Image comparison data:
========

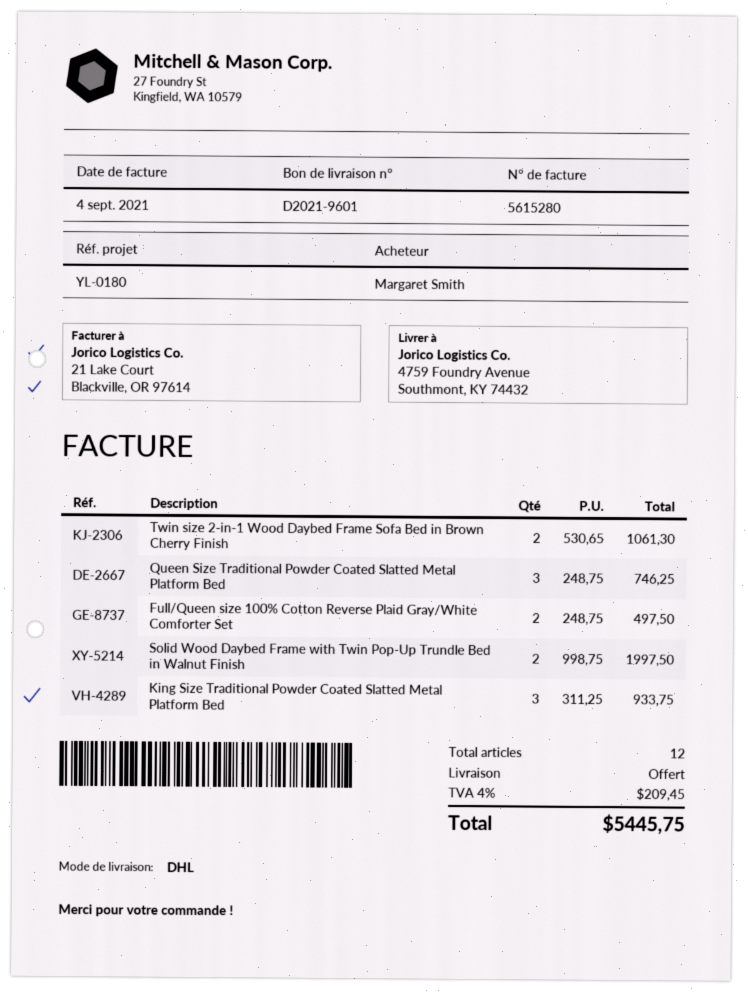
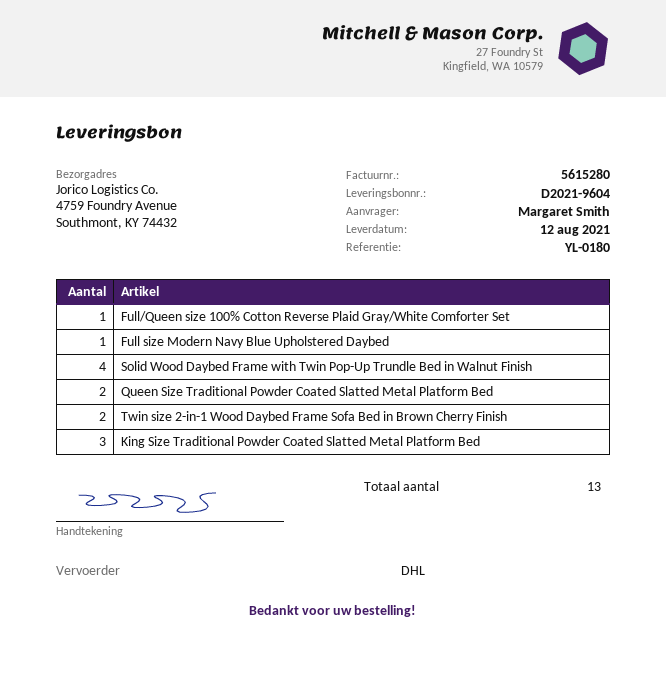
delivery note number: D2021-9601 -> D2021-9604
Queen Size Traditional Powder Coated Slatted Metal Platform Bed: 3 -> 2
Full/Queen size 100% Cotton Reverse Plaid Gray/White Comforter Set: 2 -> 1
Solid Wood Daybed Frame with Twin Pop-Up Trundle Bed in Walnut Finish: 2 -> 4
Full size Modern Navy Blue Upholstered Daybed: none -> 1
total quantity: 12 -> 13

========

EXERCISE OBJECTIVE
Please copy the line that holds "Full/Queen size 100%" and each line under it through the last line above, exactly as they stand, adding nothing.

RESPONSE AREA
Full/Queen size 100% Cotton Reverse Plaid Gray/White Comforter Set: 2 -> 1
Solid Wood Daybed Frame with Twin Pop-Up Trundle Bed in Walnut Finish: 2 -> 4
Full size Modern Navy Blue Upholstered Daybed: none -> 1
total quantity: 12 -> 13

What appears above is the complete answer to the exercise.